The DRDO Airborne Early Warning and Control System (AEW&CS) is a project of India's Defence Research and Development Organisation to develop an airborne early warning and control system for the Indian Air Force. It is also referred to as NETRA Airborne Early Warning and Control System (AEW&CS).

Development 
In 2003, the Indian Air Force (IAF) and DRDO carried out a joint study of the system-level requirements and feasibility of development for an Airborne Early Warning and Control (AEW&C) system. The government then approved the project for the development of the AEW&C system by DRDO. Primary responsibility for the project was with Centre for Airborne Systems (CABS), which led the design, system integration and testing of the system. Electronics and Radar Development Establishment (LRDE) was responsible for the design of the radar array. The Defence Electronics Application Laboratory (DEAL), based in Dehradun, was responsible for the Data Link and Communication Systems for AEW&CS.

The DRDO AEW&CS programme aims to deliver three radar-equipped surveillance aircraft to the Indian Air Force. The aircraft platform selected was the Embraer ERJ 145. Three ERJ 145 were procured from Embraer at a cost of US$300 Million, including the contracted modifications to the airframe. The project goal was to deploy these AEW&C aircraft by 2013. India's sole previous effort to develop an AEW&C system was the Airborne Surveillance Platform, but the programme, codenamed Airavat, was ended after the only test-bed crashed. The AEW&C project aimed to supplement the larger and more capable EL/W-2090 AWACS acquired by the IAF from Israel.

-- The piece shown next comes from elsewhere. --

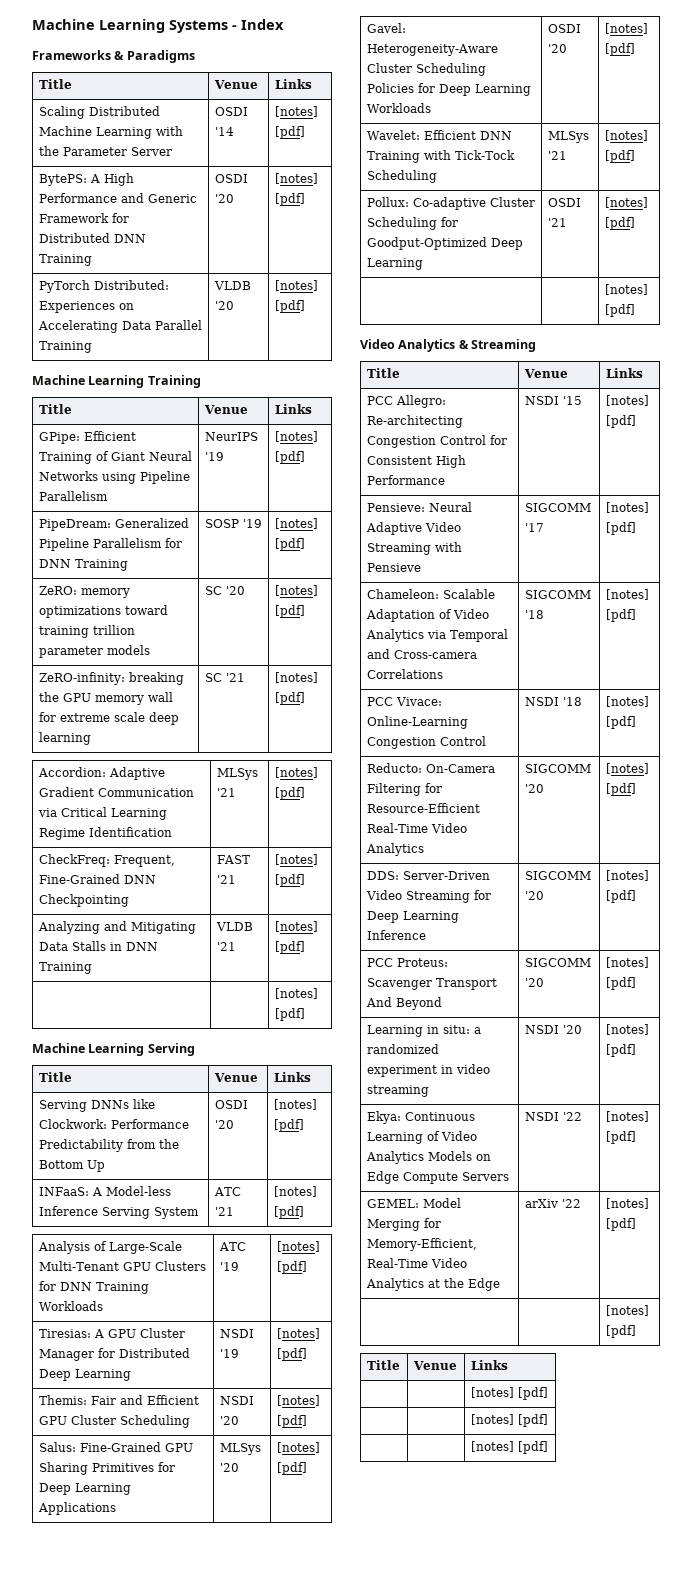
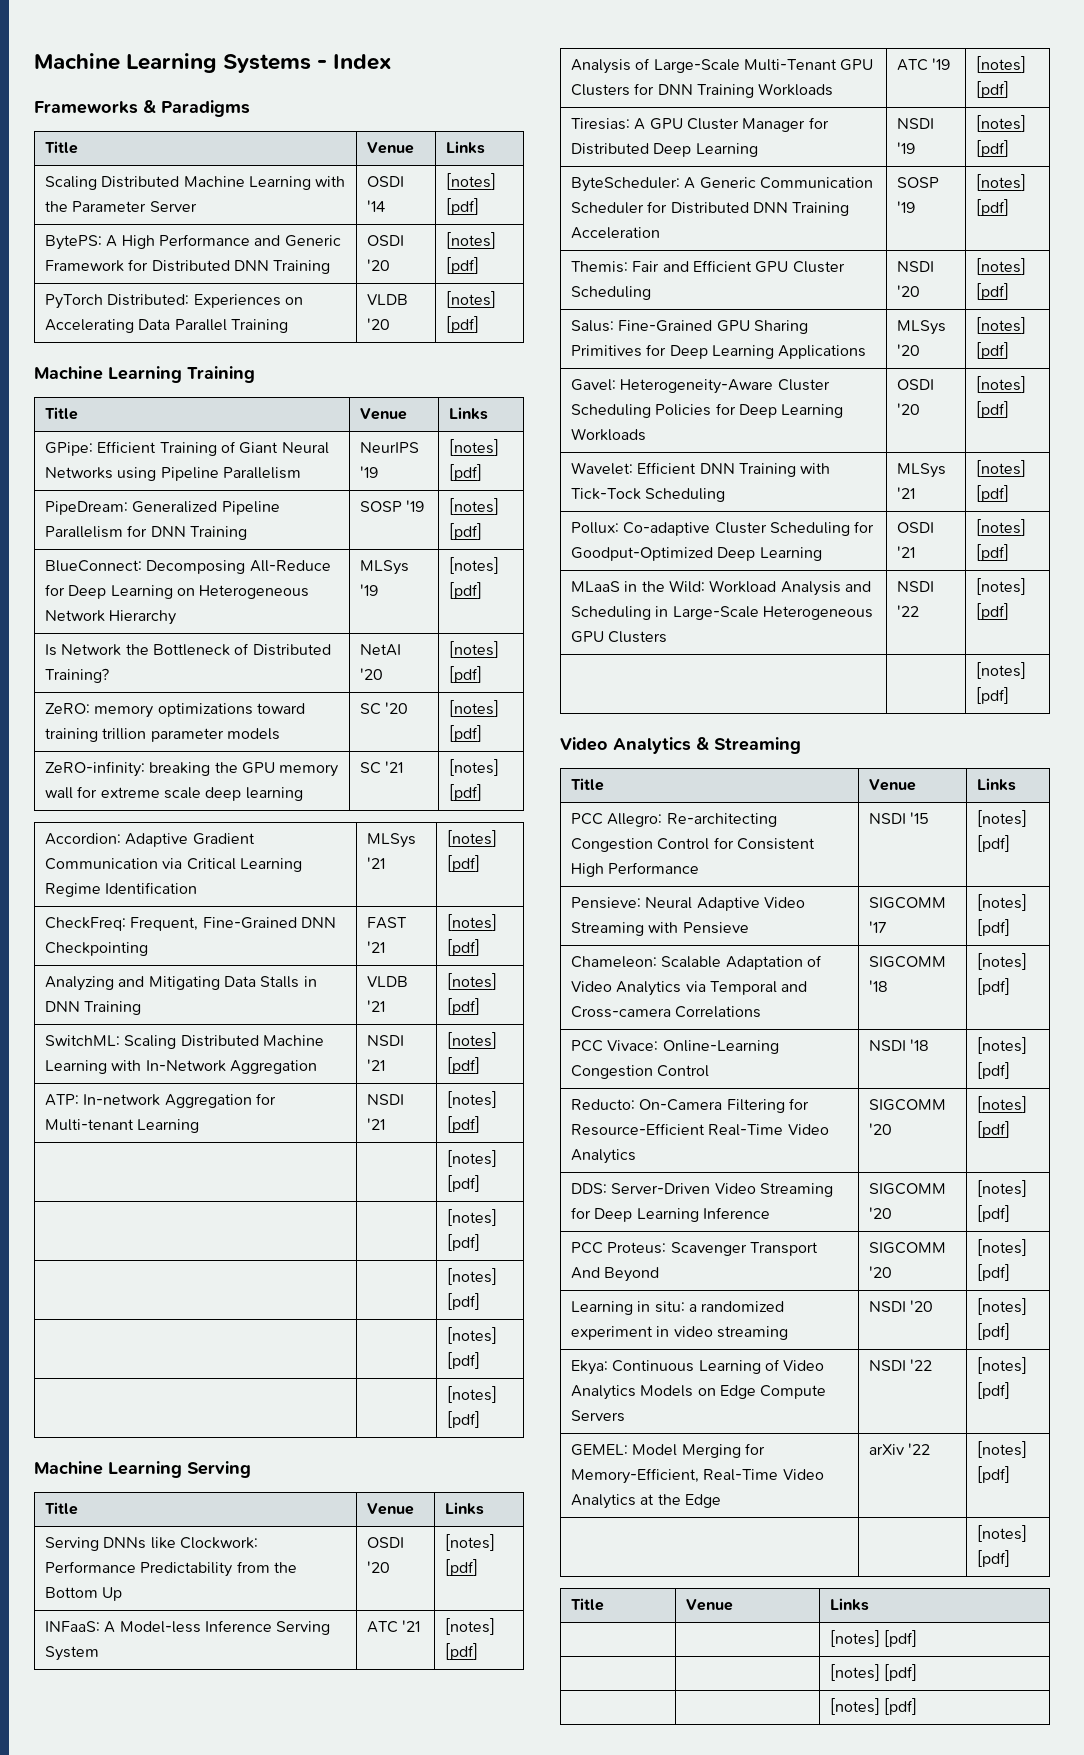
(305, 544) none -> [45,560,331,574] [45,584,310,599] [45,610,177,625] [360,560,410,575] [360,584,379,596] [449,557,500,574] [449,582,483,599] [45,643,331,656] [45,668,110,683] [360,644,402,656] [360,668,384,680] [449,641,500,658] [449,666,483,683] // BlueConnect: Decomposing All-Reduce for Deep Learning on Heterogeneous Network Hierarchy | MLSys '19 | [notes] [pdf] // Is Network the Bottleneck of Distributed Training? | NetAI '20 | [notes] [pdf]
(305, 947) none -> [45,1035,325,1049] [45,1060,318,1074] [367,1035,405,1046] [367,1059,386,1071] [447,1032,498,1049] [447,1057,481,1074] [45,1093,277,1108] [45,1119,200,1133] [367,1094,405,1105] [367,1118,386,1130] [447,1091,498,1108] [447,1116,481,1133] [447,1150,498,1167] [447,1175,481,1192] [447,1209,498,1226] [447,1234,481,1251] [447,1268,498,1285] [447,1293,481,1310] [447,1327,498,1344] [447,1352,481,1369] // SwitchML: Scaling Distributed Machine Learning with In-Network Aggregation | NSDI '21 | [notes] [pdf] // ATP: In-network Aggregation for Multi-tenant Learning | NSDI '21 | [notes] [pdf] // | | [notes] [pdf] // | | [notes] [pdf] // | | [notes] [pdf] // | | [notes] [pdf]
(307, 1354) none -> [571,177,874,192] [571,201,850,216] [571,227,661,239] [897,177,940,188] [897,201,916,213] [976,174,1027,191] [976,199,1010,216] // ByteScheduler: A Generic Communication Scheduler for Distributed DNN Training Acceleration | SOSP '19 | [notes] [pdf]
(635, 223) none -> [571,580,871,596] [571,606,874,620] [571,631,668,643] [897,581,935,592] [897,605,920,617] [976,578,1027,595] [976,603,1010,620] // MLaaS in the Wild: Workload Analysis and Scheduling in Large-Scale Heterogeneous GPU Clusters | NSDI '22 | [notes] [pdf]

Three EL/W-2090 systems have been ordered, with follow-on orders of 3 more expected in 2010. Apart from providing the IAF with a cheaper and hence, more flexible AEW&C platform as a backup to its more capable EL/W-2090 class systems, the DRDO AEW&C project aimed to develop the domestic ability to design and operationalise airborne surveillance platforms.

The delivery of six additional systems ordered in October 2010 is to begin from 2015. In June 2010, it was reported that the Indian Air Force is said to be looking at acquiring up to 20 additional systems, in addition to the existing systems on order.

Partners 
The responsibility between various DRDO laboratories is split as follows:

Electronics and Radar Development Establishment (LRDE)  – Primary radar
Defence Electronics Application Laboratory (DEAL) – Communication Systems and Data Link
Defence Avionics Research Establishment (DARE) – Self Protection suite, Electronic Support Measurement EW
Defence Electronics Research Laboratory (DLRL) – Communication Support Measures
Centre for Airborne Systems (CABS) – IFF & Overall Programme Management, integration and development of the data handling system, displays, mission computers et al.

Various Indian private sector firms are involved in the programme. National Aerospace Laboratories (NAL) of Council of Scientific and Industrial Research (CSIR) contributed to the aerodynamic studies of the antenna array, and flight modelling of the entire AEW&CS platform.

Design 

Two radiating planar arrays assembled back-to-back and mounted on top of the fuselage in an active antenna array unit (AAAU) will provide 240° coverage like Erieye. The AAAU is configured to compactly house 10 × 2 antenna array panels, 160 transmit receive 10 × 2 antenna array panels, 160 transmit receive multi-modules (TRMMs) dividers, beam forming units, beam control units, power supply units and related electronic devices including cables and connectors. This has been achieved through an innovative and iterative process to arrive at the AAAU with minimal dimensions and optimum mass properties. A unique feature of this Indian TRMM design is that eight trans-receive modules are combined compactly to form a single TRMM, thus facilitating high density installation of 160 of them in the AAAU to power the surveillance radar.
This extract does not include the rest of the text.